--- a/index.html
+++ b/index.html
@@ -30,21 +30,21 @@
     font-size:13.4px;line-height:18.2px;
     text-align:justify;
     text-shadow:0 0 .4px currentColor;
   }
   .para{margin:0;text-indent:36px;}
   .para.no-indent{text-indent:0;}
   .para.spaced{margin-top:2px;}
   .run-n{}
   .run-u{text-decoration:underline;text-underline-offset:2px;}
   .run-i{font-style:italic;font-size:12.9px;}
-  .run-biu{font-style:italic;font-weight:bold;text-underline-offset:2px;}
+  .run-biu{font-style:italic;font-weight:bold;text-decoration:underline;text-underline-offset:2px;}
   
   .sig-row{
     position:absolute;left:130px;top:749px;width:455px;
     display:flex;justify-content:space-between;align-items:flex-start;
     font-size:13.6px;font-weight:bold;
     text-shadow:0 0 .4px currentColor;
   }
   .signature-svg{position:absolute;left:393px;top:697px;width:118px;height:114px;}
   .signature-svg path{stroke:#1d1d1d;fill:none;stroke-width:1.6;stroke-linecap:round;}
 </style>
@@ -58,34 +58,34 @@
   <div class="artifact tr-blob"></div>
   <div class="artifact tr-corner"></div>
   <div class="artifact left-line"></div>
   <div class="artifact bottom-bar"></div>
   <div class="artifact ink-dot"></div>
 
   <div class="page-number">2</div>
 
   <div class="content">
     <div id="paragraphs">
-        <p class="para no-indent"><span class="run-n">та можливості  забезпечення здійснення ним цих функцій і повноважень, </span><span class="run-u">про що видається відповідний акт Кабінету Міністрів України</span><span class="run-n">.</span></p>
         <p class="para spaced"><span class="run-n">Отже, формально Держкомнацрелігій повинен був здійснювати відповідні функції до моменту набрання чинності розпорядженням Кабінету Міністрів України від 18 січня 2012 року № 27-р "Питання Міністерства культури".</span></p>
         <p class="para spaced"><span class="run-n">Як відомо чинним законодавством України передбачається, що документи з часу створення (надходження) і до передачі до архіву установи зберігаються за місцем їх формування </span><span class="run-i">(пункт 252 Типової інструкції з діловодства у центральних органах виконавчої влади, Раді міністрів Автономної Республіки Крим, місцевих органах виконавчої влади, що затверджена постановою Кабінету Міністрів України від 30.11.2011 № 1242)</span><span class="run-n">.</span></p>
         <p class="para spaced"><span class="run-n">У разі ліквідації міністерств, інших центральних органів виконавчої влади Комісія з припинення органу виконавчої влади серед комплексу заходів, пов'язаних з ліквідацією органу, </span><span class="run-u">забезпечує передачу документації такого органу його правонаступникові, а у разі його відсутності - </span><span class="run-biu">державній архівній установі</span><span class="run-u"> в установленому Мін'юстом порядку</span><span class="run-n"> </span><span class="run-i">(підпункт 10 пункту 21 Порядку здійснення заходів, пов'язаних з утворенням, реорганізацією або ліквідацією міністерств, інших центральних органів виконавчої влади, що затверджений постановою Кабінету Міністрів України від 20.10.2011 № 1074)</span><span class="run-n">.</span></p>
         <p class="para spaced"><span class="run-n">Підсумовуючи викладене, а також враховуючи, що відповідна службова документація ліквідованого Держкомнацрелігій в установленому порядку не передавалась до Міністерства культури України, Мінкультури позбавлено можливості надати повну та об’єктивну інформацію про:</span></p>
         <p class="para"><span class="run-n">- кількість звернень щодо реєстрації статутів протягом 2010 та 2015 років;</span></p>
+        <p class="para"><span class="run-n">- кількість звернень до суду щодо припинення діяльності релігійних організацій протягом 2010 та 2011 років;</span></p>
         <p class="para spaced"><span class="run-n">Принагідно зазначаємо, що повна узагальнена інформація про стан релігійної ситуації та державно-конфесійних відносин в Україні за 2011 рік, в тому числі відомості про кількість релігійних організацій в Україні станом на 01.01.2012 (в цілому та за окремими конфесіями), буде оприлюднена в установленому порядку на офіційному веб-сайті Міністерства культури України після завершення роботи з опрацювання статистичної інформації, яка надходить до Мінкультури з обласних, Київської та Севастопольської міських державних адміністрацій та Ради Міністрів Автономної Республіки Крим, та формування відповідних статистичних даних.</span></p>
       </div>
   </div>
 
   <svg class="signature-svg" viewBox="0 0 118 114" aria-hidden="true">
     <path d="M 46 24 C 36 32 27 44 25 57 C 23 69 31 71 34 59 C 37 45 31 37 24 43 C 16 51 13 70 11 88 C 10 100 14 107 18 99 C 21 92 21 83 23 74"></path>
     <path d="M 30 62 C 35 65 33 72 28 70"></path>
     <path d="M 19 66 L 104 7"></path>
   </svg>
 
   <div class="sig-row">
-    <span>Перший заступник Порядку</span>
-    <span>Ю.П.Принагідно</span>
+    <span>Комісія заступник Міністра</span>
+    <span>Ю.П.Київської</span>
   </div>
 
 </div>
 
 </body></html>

--

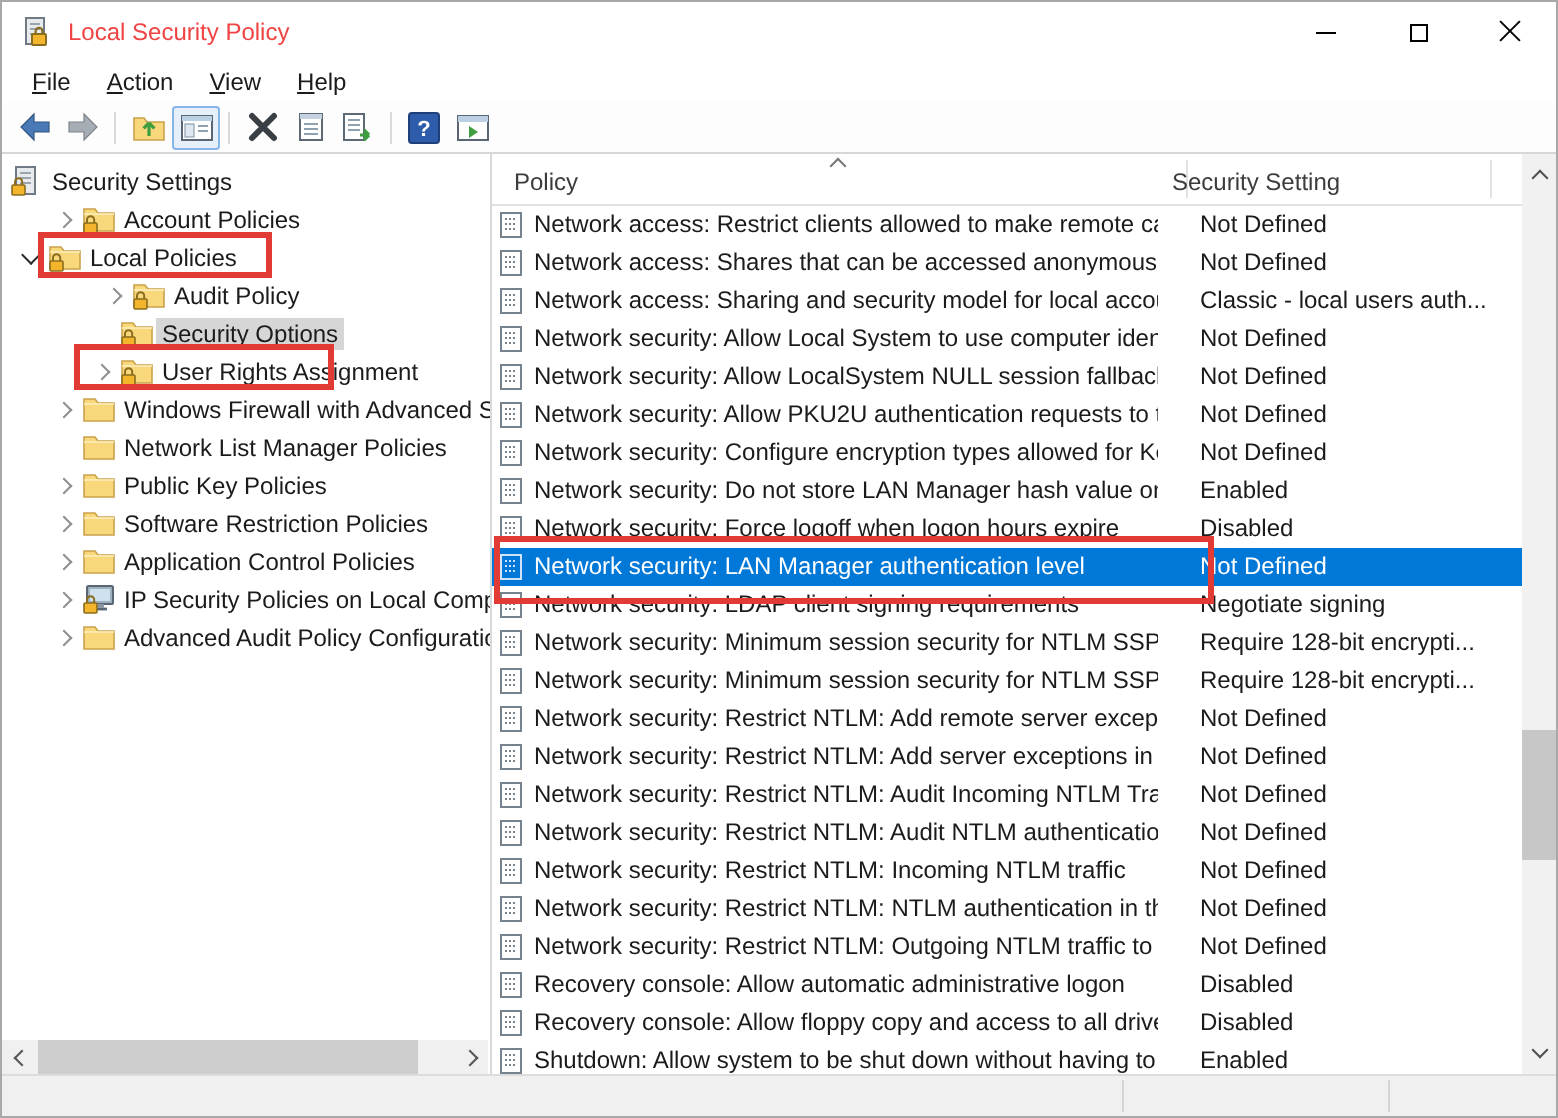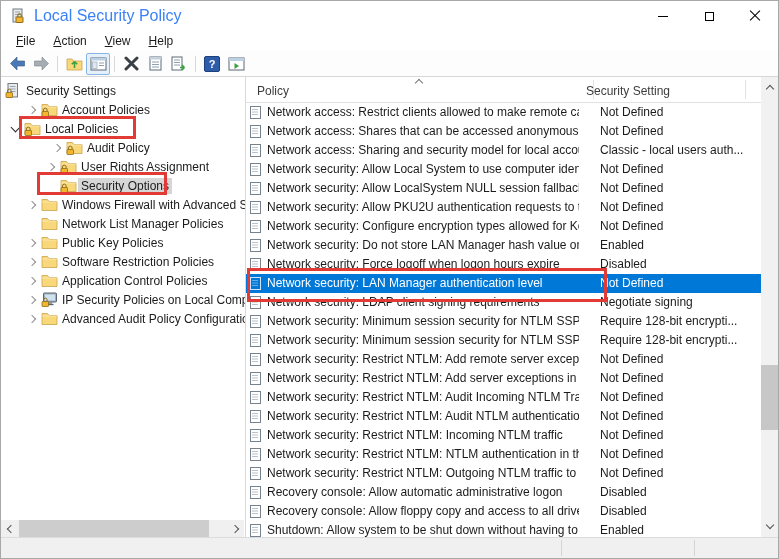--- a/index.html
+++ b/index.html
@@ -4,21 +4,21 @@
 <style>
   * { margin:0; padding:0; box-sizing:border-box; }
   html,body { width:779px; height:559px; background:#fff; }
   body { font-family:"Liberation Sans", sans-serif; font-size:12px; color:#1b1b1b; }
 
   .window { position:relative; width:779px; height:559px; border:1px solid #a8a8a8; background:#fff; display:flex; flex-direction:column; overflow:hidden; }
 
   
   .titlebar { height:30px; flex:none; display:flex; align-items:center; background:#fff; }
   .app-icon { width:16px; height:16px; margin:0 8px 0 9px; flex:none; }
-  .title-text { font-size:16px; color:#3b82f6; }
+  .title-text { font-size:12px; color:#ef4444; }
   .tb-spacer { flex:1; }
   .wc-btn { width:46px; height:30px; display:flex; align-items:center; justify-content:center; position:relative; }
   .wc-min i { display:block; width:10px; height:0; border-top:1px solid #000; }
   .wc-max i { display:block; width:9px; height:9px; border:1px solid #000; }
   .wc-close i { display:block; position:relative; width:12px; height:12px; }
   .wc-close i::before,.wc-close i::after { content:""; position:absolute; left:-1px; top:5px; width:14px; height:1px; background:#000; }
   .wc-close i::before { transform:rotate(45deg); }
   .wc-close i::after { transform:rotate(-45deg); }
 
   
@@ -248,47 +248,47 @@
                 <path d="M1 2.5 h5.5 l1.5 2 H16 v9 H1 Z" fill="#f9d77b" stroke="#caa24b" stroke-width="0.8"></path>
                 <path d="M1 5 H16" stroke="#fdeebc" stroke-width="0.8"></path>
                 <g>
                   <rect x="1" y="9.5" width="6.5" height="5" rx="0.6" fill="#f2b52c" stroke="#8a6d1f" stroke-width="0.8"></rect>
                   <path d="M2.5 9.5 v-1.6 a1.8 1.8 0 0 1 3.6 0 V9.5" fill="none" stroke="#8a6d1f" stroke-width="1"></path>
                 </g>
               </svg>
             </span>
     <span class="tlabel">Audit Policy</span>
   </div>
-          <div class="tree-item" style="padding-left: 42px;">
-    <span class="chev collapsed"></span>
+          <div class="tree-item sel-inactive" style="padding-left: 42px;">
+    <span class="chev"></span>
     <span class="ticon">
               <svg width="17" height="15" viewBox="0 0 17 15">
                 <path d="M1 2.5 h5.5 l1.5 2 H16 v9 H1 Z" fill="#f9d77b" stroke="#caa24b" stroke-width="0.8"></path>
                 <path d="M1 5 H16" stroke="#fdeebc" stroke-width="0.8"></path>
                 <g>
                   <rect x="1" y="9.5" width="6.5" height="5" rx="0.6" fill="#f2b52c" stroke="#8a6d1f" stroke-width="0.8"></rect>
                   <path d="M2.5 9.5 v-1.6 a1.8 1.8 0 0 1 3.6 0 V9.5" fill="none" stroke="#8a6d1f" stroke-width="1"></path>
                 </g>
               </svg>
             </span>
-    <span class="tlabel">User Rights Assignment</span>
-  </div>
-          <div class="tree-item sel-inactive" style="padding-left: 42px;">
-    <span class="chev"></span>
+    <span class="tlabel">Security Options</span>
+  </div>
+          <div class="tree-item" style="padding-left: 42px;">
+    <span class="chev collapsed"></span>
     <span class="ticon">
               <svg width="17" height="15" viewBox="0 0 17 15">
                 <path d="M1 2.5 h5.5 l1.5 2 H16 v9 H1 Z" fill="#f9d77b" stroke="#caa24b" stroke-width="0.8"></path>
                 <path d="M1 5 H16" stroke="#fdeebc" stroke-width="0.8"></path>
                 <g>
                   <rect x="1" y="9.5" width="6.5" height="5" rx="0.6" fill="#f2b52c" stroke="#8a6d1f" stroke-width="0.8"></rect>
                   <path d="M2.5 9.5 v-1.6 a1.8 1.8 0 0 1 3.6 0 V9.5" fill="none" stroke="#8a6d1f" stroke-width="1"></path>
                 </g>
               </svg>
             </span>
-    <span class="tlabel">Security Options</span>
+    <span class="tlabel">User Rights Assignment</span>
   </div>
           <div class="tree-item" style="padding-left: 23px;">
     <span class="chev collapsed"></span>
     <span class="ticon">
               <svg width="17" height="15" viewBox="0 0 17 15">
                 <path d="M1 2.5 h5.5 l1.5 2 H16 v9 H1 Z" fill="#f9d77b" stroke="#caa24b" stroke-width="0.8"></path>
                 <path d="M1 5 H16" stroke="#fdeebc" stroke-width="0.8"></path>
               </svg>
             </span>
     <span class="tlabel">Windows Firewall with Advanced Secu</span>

◆ Directions: Return every line of the data above in which "font" appears.

◆ Written solution:
     font-size:13.4px;line-height:18.2px;
   .run-i{font-style:italic;font-size:12.9px;}
-  .run-biu{font-style:italic;font-weight:bold;text-underline-offset:2px;}
+  .run-biu{font-style:italic;font-weight:bold;text-decoration:underline;text-underline-offset:2px;}
     font-size:13.6px;font-weight:bold;
   body { font-family:"Liberation Sans", sans-serif; font-size:12px; color:#1b1b1b; }
-  .title-text { font-size:16px; color:#3b82f6; }
+  .title-text { font-size:12px; color:#ef4444; }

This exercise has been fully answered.